[Records drawn from a dataset]
☆ ☆ ☆ ☆ ☆ ☆ ☆

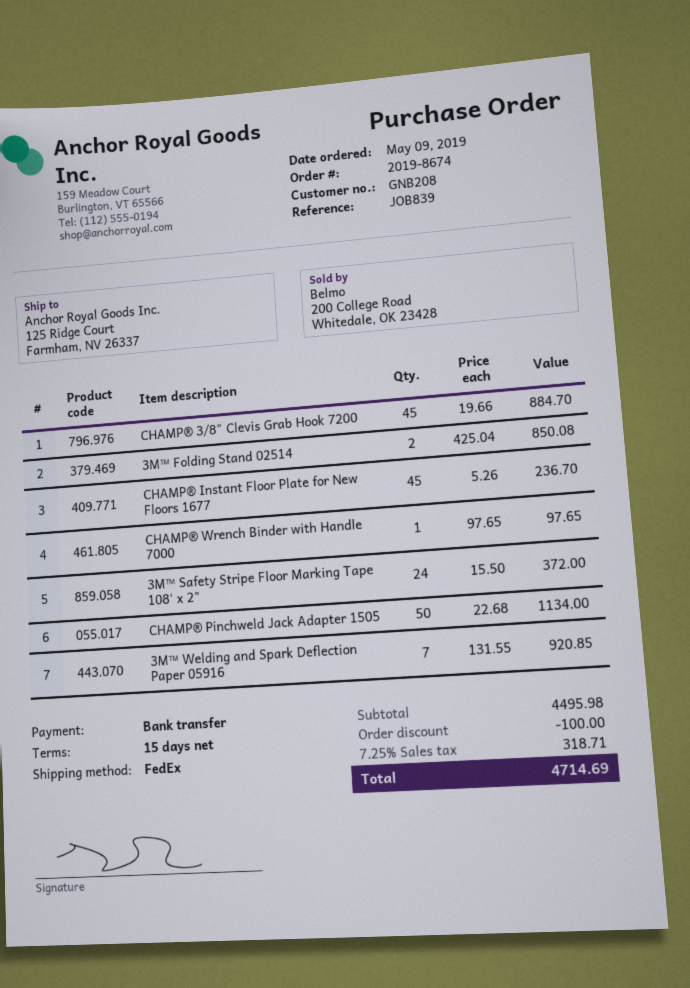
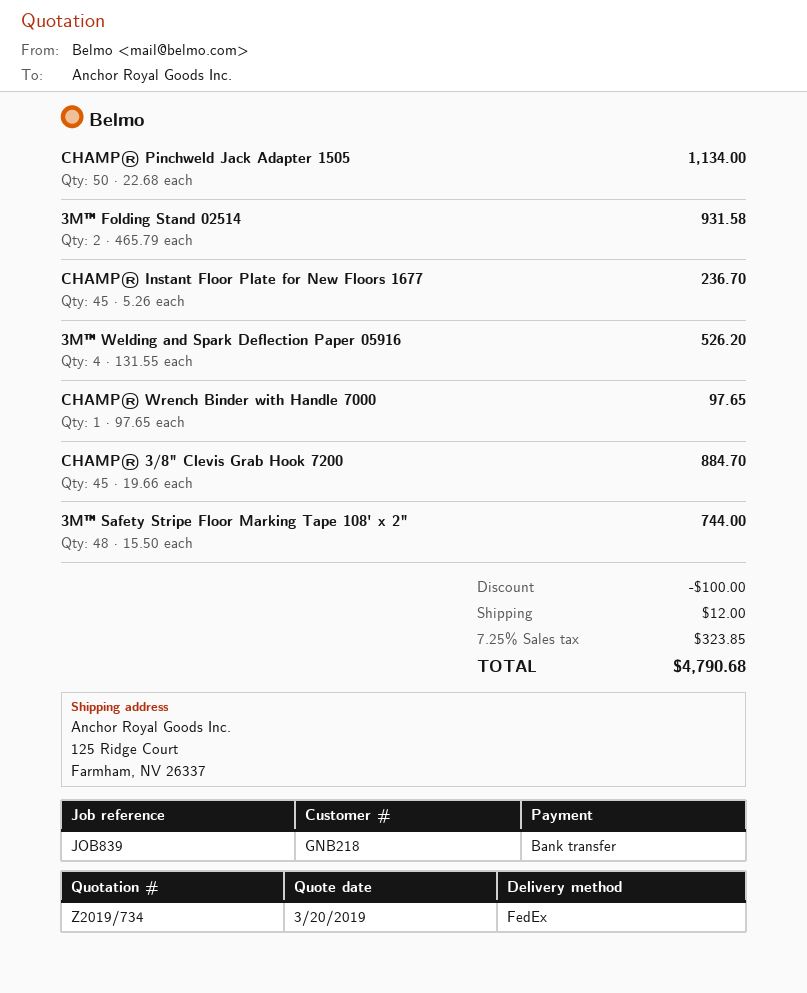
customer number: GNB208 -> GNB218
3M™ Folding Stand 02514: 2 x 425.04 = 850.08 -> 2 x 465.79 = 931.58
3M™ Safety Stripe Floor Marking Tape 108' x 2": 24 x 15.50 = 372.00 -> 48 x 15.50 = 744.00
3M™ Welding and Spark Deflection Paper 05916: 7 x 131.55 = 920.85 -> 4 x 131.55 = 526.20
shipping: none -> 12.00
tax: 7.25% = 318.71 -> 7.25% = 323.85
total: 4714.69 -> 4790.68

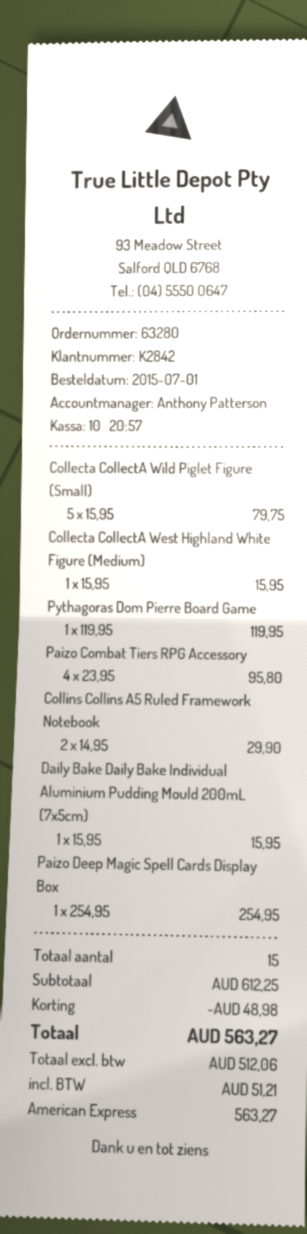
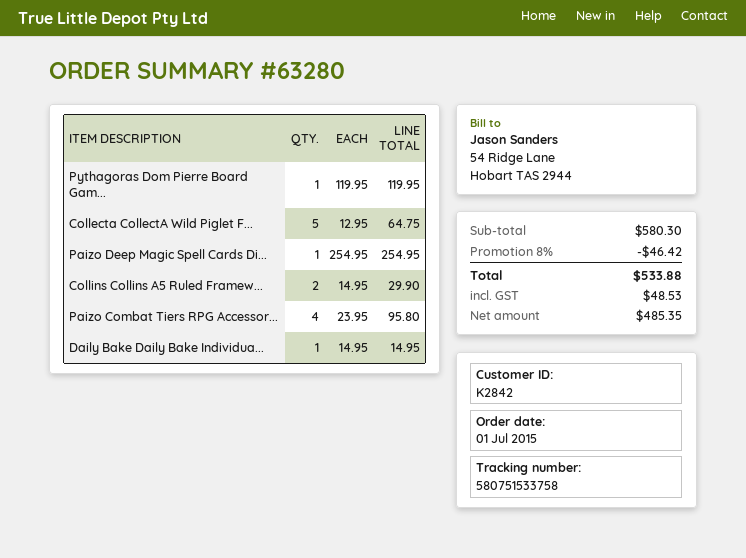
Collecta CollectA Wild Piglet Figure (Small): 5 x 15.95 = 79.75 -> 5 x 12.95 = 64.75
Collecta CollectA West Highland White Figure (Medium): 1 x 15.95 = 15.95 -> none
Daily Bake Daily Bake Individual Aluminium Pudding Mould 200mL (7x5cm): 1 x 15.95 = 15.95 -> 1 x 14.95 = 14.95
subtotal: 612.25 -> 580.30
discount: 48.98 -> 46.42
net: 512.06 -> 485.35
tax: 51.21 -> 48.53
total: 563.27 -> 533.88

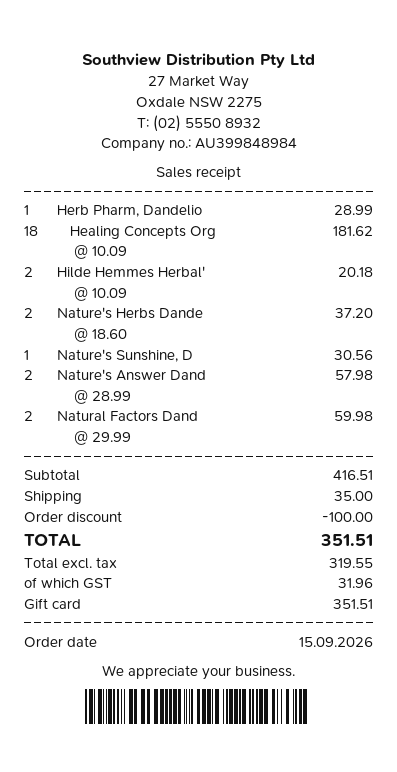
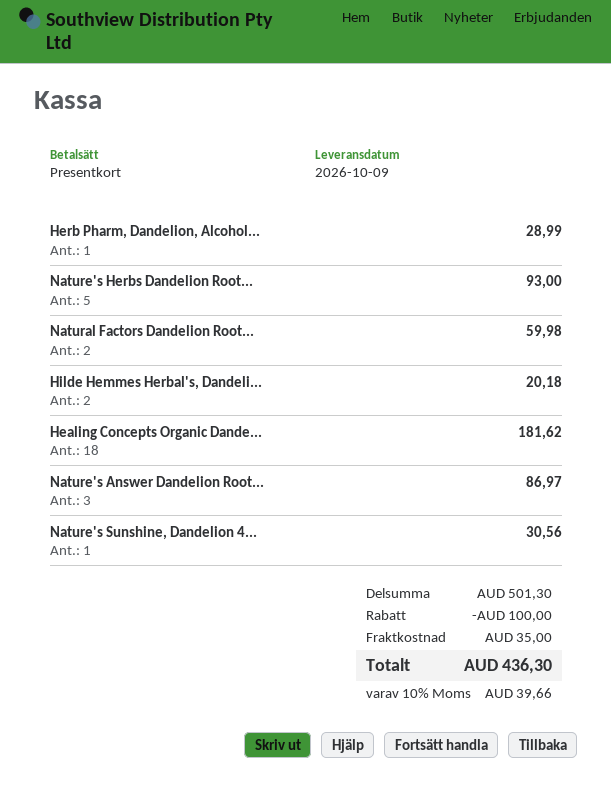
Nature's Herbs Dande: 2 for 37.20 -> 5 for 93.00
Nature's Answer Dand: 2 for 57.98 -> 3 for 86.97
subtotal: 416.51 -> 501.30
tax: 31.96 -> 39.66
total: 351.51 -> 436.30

☆ ☆ ☆ ☆ ☆ ☆ ☆

- _Exercise requirements_: Give again, word for word, every line from the top of the data through the line with "tax: 7.25% = 318.71 -> 7.25% = 323.85", both ends included, and exclude the pictures.

- _Result of the task_:
customer number: GNB208 -> GNB218
3M™ Folding Stand 02514: 2 x 425.04 = 850.08 -> 2 x 465.79 = 931.58
3M™ Safety Stripe Floor Marking Tape 108' x 2": 24 x 15.50 = 372.00 -> 48 x 15.50 = 744.00
3M™ Welding and Spark Deflection Paper 05916: 7 x 131.55 = 920.85 -> 4 x 131.55 = 526.20
shipping: none -> 12.00
tax: 7.25% = 318.71 -> 7.25% = 323.85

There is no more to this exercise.